CUDA Cache Streaming Optimization Guide (MDX Edition)
Table of Contents
- Introduction
- Technical Background
- How Cache Streaming Works
- PTX Instructions In Detail
- When to Use It
- Decision Framework
- Code Implementation
- Benchmark Case Studies
- Best Practices
- Debugging and Profiling
- Summary
Introduction
Cache Streaming is a special memory access mode provided by NVIDIA GPUs. It bypasses the L1 cache to avoid cache pollution, making it ideal for large data sets accessed only once.
In GPU programming, memory access is often the performance bottleneck. NVIDIA GPUs provide a Cache Streaming mechanism that lets you precisely control data caching behavior through PTX assembly instructions.
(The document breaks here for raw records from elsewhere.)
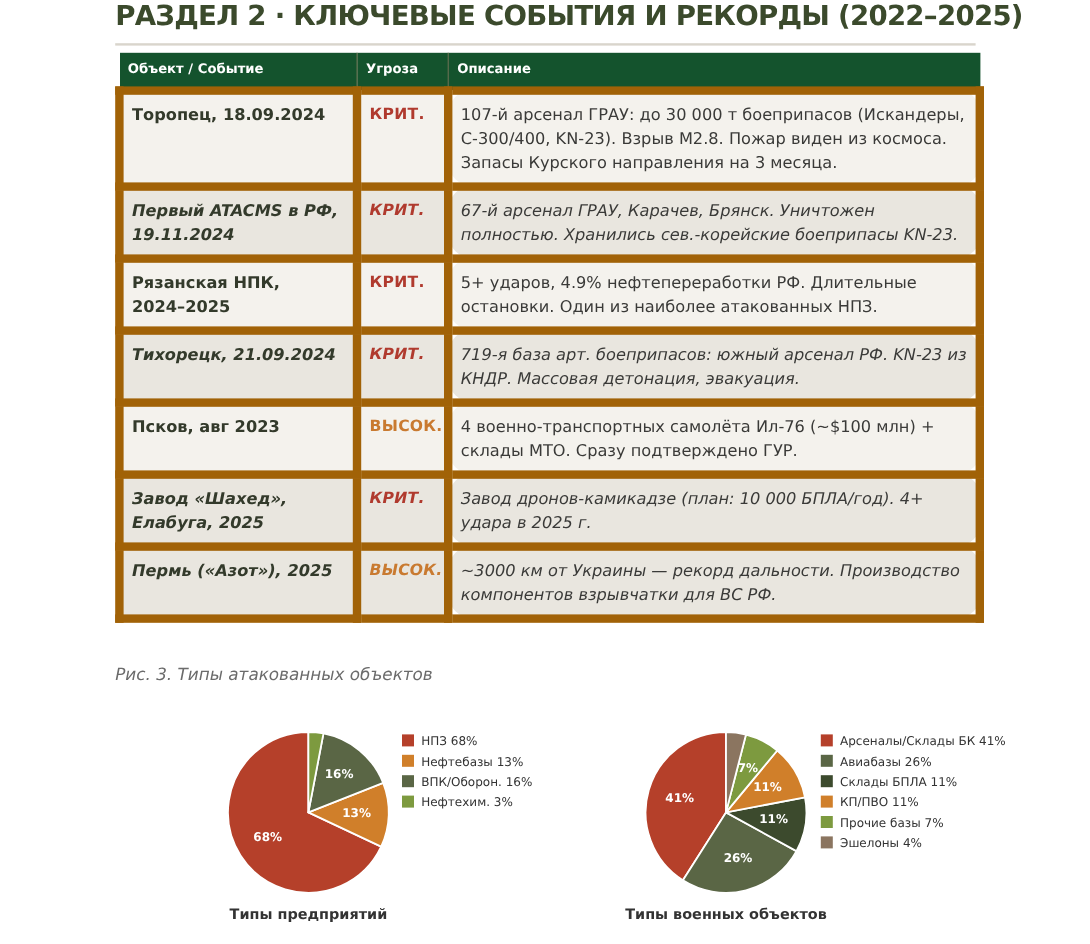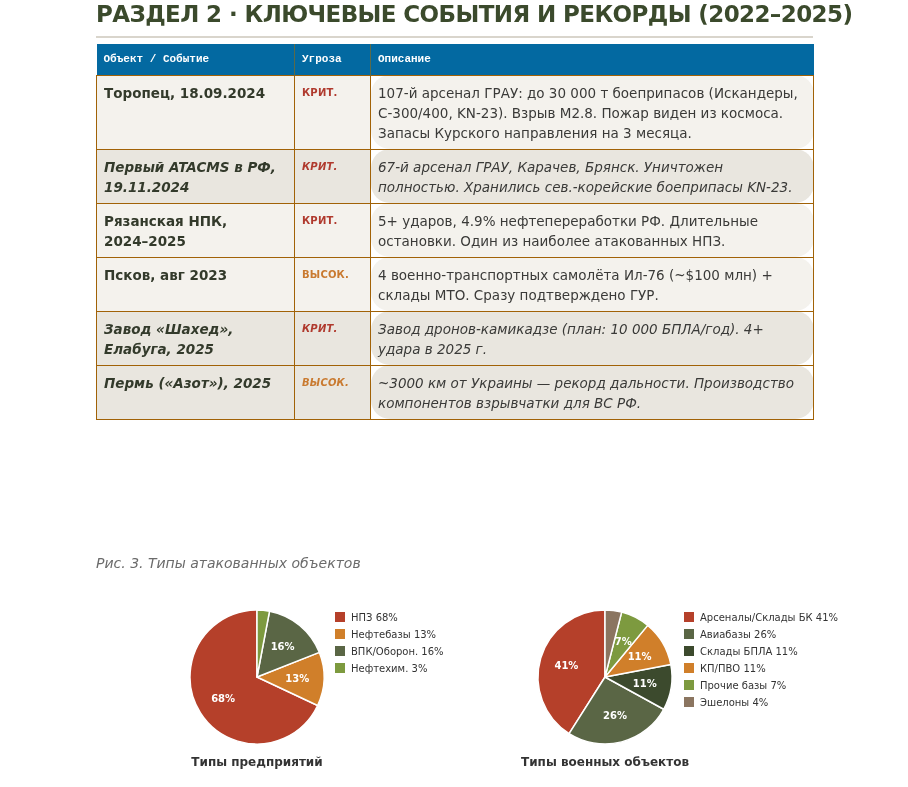--- a/index.html
+++ b/index.html
@@ -17,10 +17,9 @@
       font-family: "DejaVu Sans", sans-serif;
     }
     table.events th {
-      background: #0369a1; color: #ffffff; font-weight: bold; font-size: 11px;
+      background: #14532d; color: #ffffff; font-weight: bold; font-size: 11px;
       text-align: left; height: 31px; padding: 0 7px; box-sizing: border-box;
       border-right: 1px solid #5b6a4a;
-      font-family: Liberation Mono, monospace;
     }
     table.events th:last-child { border-right: none; }
     table.events td {

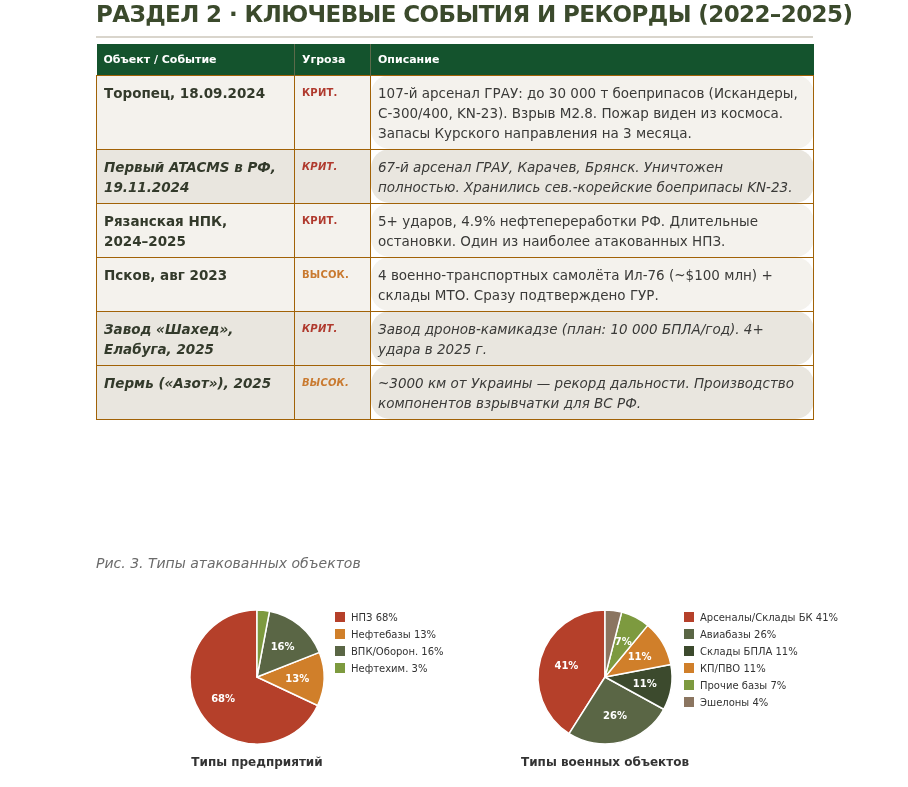--- a/index.html
+++ b/index.html
@@ -24,7 +24,7 @@
     table.events th:last-child { border-right: none; }
     table.events td {
       vertical-align: top; padding: 7px 7px 6px 7px;
-      border: 1px solid #a16207; line-height: 20px;
+      border: 7px solid #a16207; line-height: 20px;
       white-space: pre-line;
     }
     table.events tr.odd td { background: #f4f2ed; }

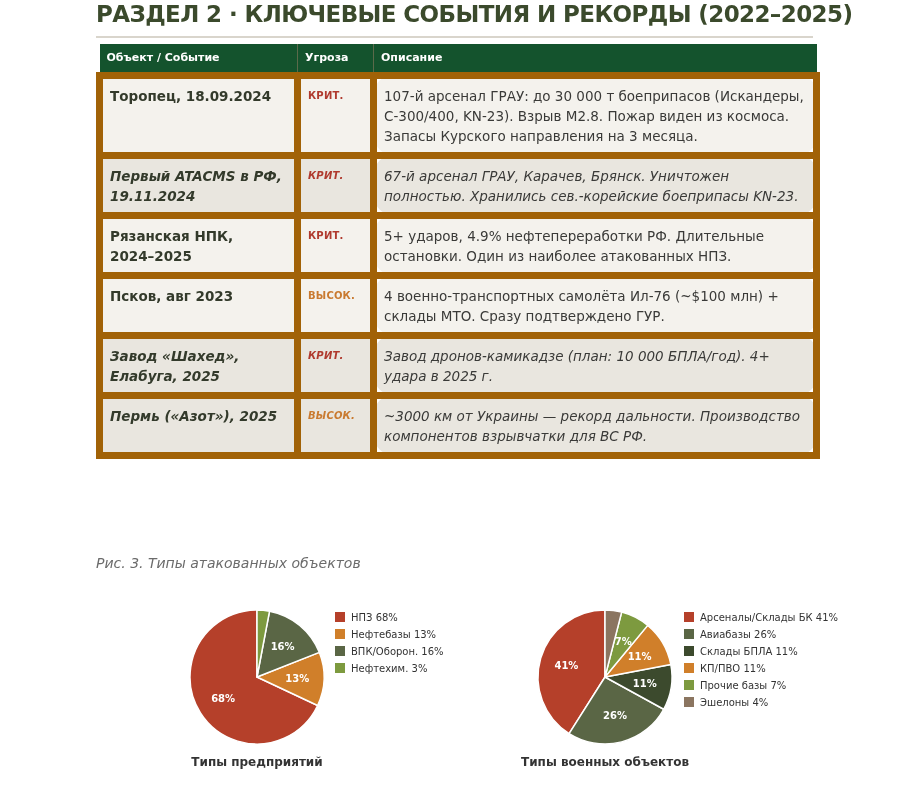--- a/index.html
+++ b/index.html
@@ -30,7 +30,7 @@
     table.events tr.odd td { background: #f4f2ed; }
     table.events tr.even td { background: #e9e6df; font-style: italic; }
     td.obj { font-weight: bold; font-size: 13.5px; color: #333a2b; }
-    td.threat { font-weight: bold; font-size: 10px; letter-spacing: 0.2px; }
+    td.threat { font-weight: bold; font-size: 13px; letter-spacing: 0.2px; }
     td.desc { font-size: 13.5px; color: #3a3a38; white-space: pre; border-radius: 19px; }
     .fig-caption {
       position: absolute; left: 96px; top: 555px;

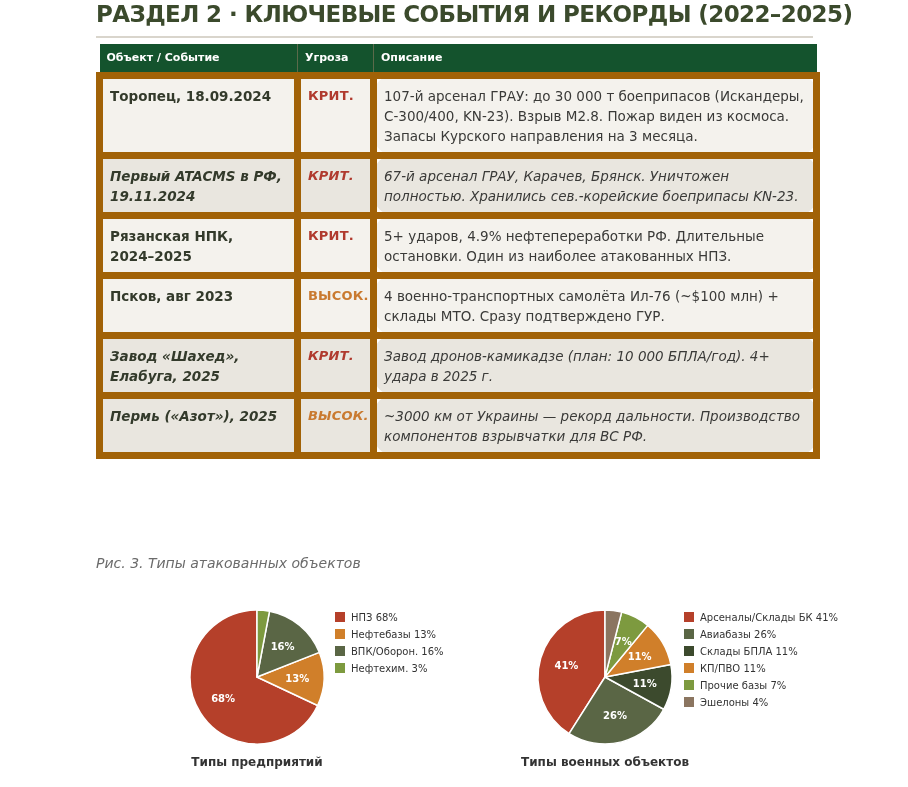--- a/index.html
+++ b/index.html
@@ -79,6 +79,12 @@
       <td class="desc">5+ ударов, 4.9% нефтепереработки РФ. Длительные
 остановки. Один из наиболее атакованных НПЗ.</td>
     </tr>
+    <tr class="even">
+      <td class="obj">Тихорецк, 21.09.2024</td>
+      <td class="threat" style="color: rgb(176, 58, 46);">КРИТ.</td>
+      <td class="desc">719-я база арт. боеприпасов: южный арсенал РФ. KN-23 из
+КНДР. Массовая детонация, эвакуация.</td>
+    </tr>
     <tr class="odd">
       <td class="obj">Псков, авг 2023</td>
       <td class="threat" style="color: rgb(201, 122, 48);">ВЫСОК.</td>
This guide dives into the optimization technique, from theory to practice, helping developers achieve significant performance gains in the right scenarios.
Technical Background
GPU Memory Hierarchy
The memory hierarchy of a modern NVIDIA GPU, from fastest to slowest:
- Memory Hierarchy
- Access Paths
- Registers - Fastest, smallest capacity
- Shared Memory - Fast, programmer-controlled
- L1 Cache - Fast, hardware-managed
- L2 Cache - Medium speed
- Global Memory - Slowest, largest capacity
Traditional memory access path:
Global Memory -> L2 Cache -> L1 Cache -> Registers
Cache Streaming path:
Global Memory -> L2 Cache -> Registers
The Cache Pollution Problem
In certain workloads, large amounts of single-access data fill up the L1 cache, causing:
- Hot data that needs repeated access gets evicted
- Cache hit rate drops
- Overall performance degrades
Real-World Example: Sparse Matrix-Vector Multiplication (SpMV)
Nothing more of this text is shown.